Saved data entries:
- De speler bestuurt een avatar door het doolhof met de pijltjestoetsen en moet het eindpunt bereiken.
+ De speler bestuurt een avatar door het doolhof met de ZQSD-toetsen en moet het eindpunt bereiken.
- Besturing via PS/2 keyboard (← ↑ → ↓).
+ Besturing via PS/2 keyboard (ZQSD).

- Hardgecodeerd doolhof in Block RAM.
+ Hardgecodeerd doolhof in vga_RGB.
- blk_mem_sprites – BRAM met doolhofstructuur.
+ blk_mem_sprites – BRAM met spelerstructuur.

...

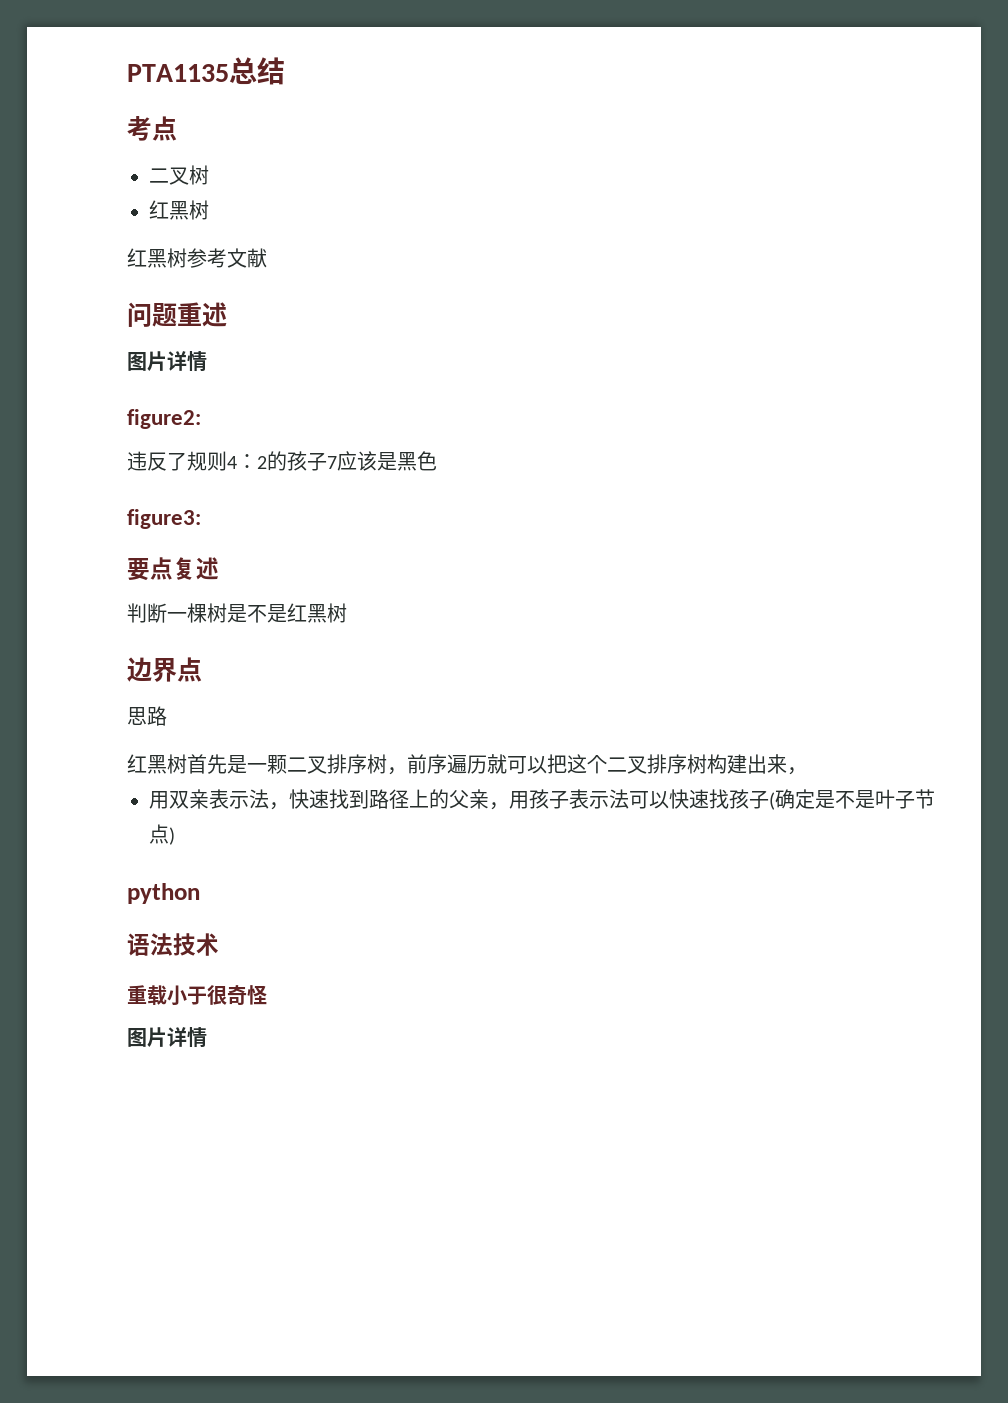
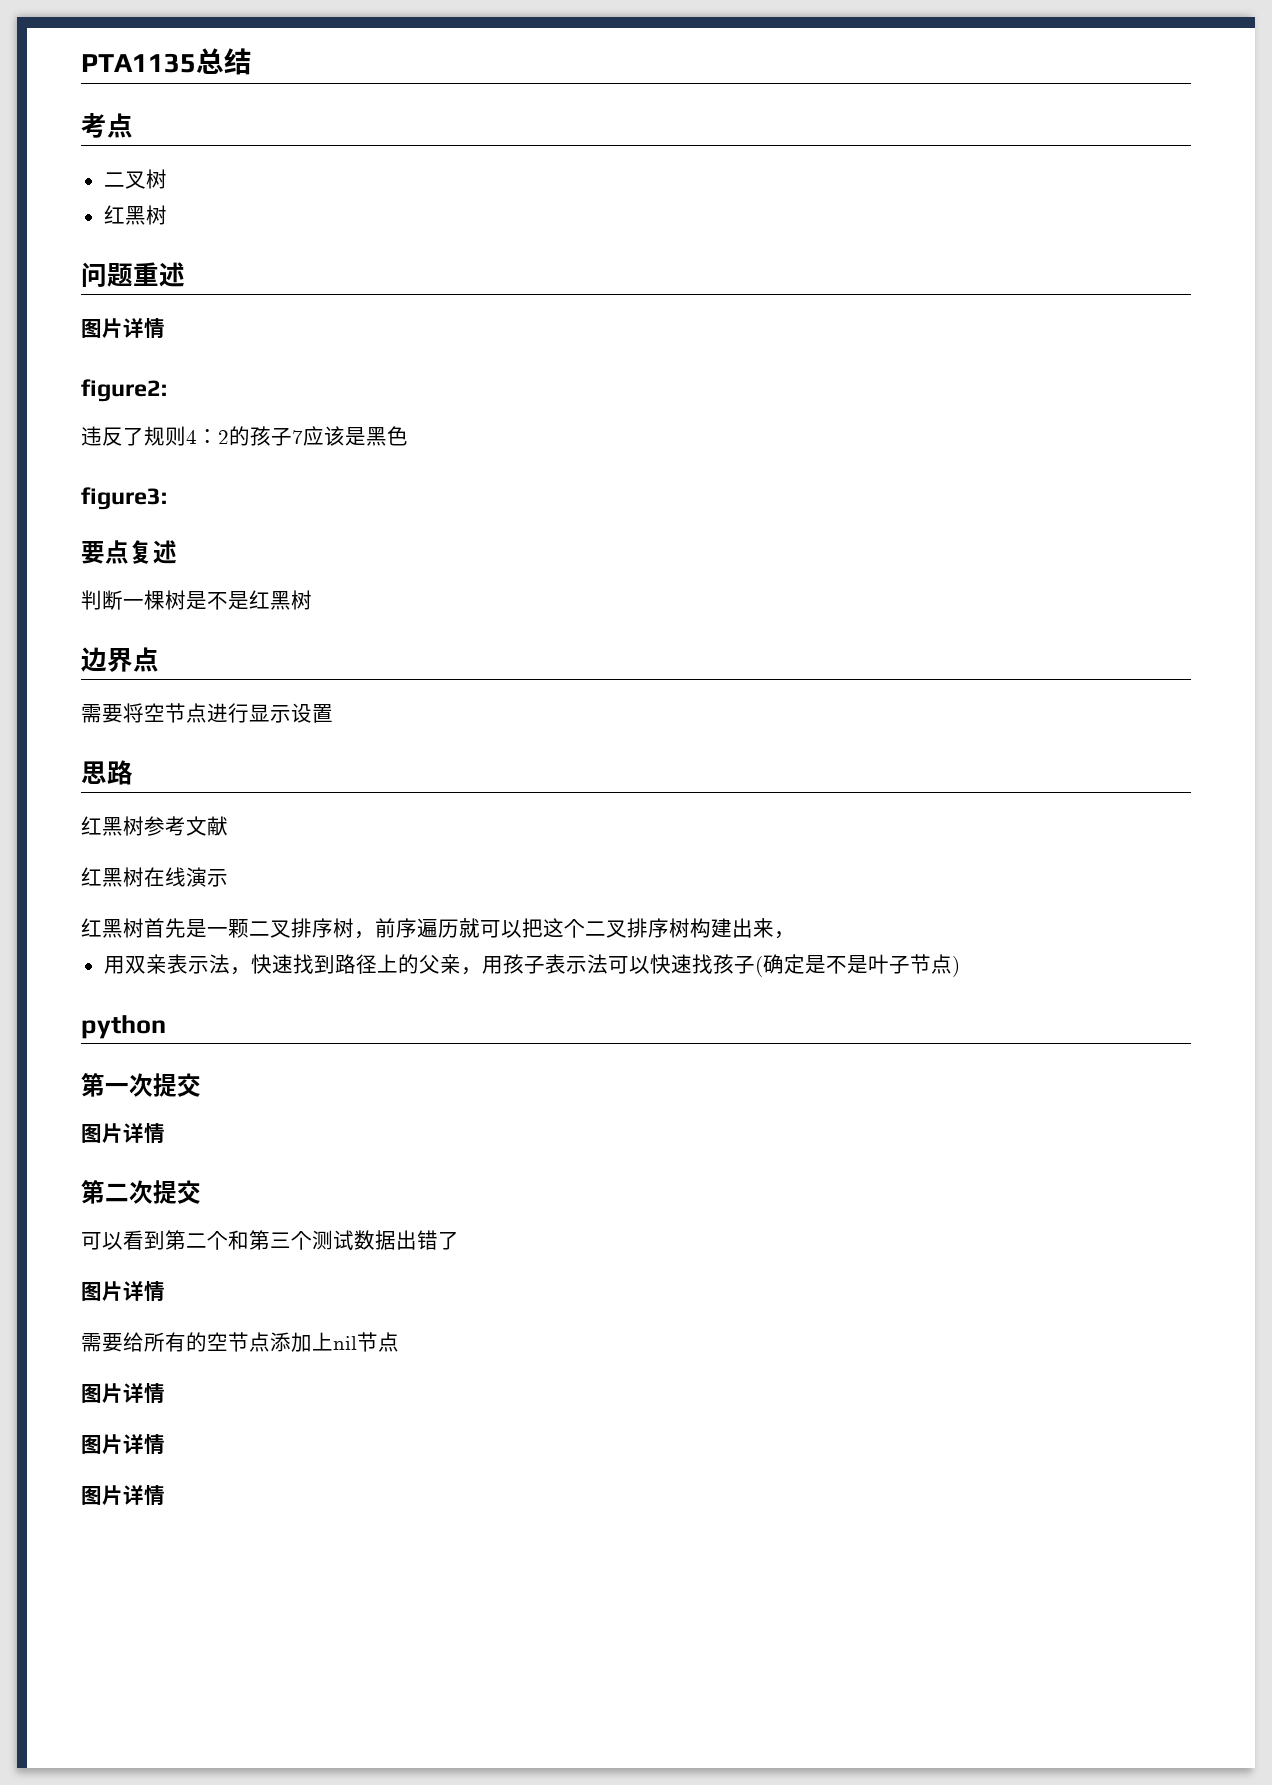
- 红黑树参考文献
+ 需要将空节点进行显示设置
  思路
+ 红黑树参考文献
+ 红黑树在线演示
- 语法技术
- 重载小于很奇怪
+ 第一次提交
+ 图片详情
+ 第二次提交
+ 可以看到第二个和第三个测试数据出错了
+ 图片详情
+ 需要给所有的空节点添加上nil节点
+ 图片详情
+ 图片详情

## Problem requirements
Across the data, pull every line containing the string "eindpunt".

## Expected answer
- De speler bestuurt een avatar door het doolhof met de pijltjestoetsen en moet het eindpunt bereiken.
+ De speler bestuurt een avatar door het doolhof met de ZQSD-toetsen en moet het eindpunt bereiken.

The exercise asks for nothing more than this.